Jeremy and John (Vince Vaughn and Owen Wilson) are a couple of major assholes. They spend wedding season indulging in supreme lechery: crashing nuptials, lying about their identities and having sex with countless women. These sequences are the movie’s best. The pair delivers shockingly profane humor with a smooth innocence that makes the most politically incorrect stuff seem OK within the context of the film.
Then John spots a bridesmaid who is cool enough to laugh during the bride’s lame wedding vows. He falls in love, breaking all the rules the crashers have effected to preserve their status as noncommittal heathens. Rachel McAdams plays Claire, the daughter of Treasury Secretary William Cleary (an underused Christopher Walken). Her sunny spirit is inexplicably set to marry Sack Lodge (Bradley Cooper), a highly competitive, tremendous lout. John begins a hot pursuit of Claire while still under his false identity, and Jeremy winds up having sex on a beach with Claire’s sister, Gloria (Isla Fisher). Gloria turns out to be a “clinger,” demanding that the men come to her father’s house for a visit and setting the table for an awkward family vacation. Jeremy wants to run like hell, but John is on a corny mission to secure Claire’s affections, so off they go.
As the film deals more with the budding relationship between John and Claire, and spends less time on John and Jeremy being evil, it loses some comic focus. The scenes between Vaughn and Fisher, especially one in which he’s tied to a bed, are big laugh getters.
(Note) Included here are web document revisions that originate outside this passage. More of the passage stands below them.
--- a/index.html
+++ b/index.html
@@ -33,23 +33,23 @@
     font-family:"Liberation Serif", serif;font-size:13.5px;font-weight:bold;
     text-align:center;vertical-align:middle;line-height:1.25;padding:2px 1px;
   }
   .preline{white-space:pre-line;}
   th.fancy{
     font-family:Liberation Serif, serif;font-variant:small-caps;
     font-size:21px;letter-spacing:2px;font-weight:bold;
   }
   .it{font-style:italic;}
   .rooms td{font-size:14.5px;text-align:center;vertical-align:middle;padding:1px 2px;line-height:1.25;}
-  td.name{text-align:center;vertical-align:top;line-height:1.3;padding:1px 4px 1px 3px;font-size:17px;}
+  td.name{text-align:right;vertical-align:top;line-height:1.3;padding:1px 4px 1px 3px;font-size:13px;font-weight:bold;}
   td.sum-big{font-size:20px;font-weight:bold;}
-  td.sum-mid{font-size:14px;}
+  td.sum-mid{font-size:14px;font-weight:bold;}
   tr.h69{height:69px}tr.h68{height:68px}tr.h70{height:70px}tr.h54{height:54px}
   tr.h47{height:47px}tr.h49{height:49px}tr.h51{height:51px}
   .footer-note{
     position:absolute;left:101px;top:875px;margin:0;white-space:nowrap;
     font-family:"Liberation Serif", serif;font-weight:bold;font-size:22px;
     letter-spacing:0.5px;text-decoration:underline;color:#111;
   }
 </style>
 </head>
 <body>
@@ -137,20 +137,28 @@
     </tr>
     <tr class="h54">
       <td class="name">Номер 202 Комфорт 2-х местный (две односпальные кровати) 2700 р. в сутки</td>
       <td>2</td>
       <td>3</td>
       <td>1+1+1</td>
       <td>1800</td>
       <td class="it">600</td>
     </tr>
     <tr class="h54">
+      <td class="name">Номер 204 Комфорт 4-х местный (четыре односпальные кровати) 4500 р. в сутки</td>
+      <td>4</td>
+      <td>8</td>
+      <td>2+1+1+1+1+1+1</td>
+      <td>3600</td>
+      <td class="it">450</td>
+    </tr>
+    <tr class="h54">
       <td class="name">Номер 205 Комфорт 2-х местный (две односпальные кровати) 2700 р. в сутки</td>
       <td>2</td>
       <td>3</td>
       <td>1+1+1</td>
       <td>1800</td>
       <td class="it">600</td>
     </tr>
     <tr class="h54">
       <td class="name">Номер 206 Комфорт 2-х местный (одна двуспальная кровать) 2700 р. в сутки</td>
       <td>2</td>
Sadly, it becomes obvious that Wedding Crashers is determined to be a nice date movie and a raunchy comedy all in one, and that’s not the best of combinations. There’s nothing wrong with a nice movie, but this one starts feeling sappy, like just about every other movie with the word “wedding” in its title.
Vaughn, always funny, is at his best up until the film’s final act, when his character goes soft. Besides making use of his penchant for unabashed profanity, the character of Jeremy provides Vaughn with an opportunity to display hitherto unseen physical comic abilities. When he takes a solid hit during a particularly violent family touch-football game, he writhes in pain in a manner that would make Jim Carrey proud.
To put it simply, these guys deserve to die in a fiery car crash. But screenwriters Steve Faber and Bob Fisher cop out, wrapping the film up with a tight little pink bow. The spirit of this film is so gonzo in the first half that its later attempt to jerk the tears is truly regrettable. I kept expecting the plot to give the guys a taste of their own malicious medicine, but everybody just makes nice in the end.
McAdams burns a hole in the screen every time she appears. She makes the most out of Claire, creating an endearing character despite her romantic ineptitude. Fisher reveals herself as a true comic talent, turning Gloria into a memorably psychotic supporting character. As Claire’s artistic and angry brother, Keir O’Donnell has a couple of scene-stealing moments.
There’s no denying that Wilson and Vaughn have terrific comic chemistry. They provide enough laughs to garner a slight recommendation for Wedding Crashers, but that’s a very slight recommendation. It’s almost two hours long, and about 80 minutes of it—a majority—are good. You’ll laugh, you’ll cry, you’ll get annoyed, and then you’ll probably forgive, because Vince Vaughn is hilarious.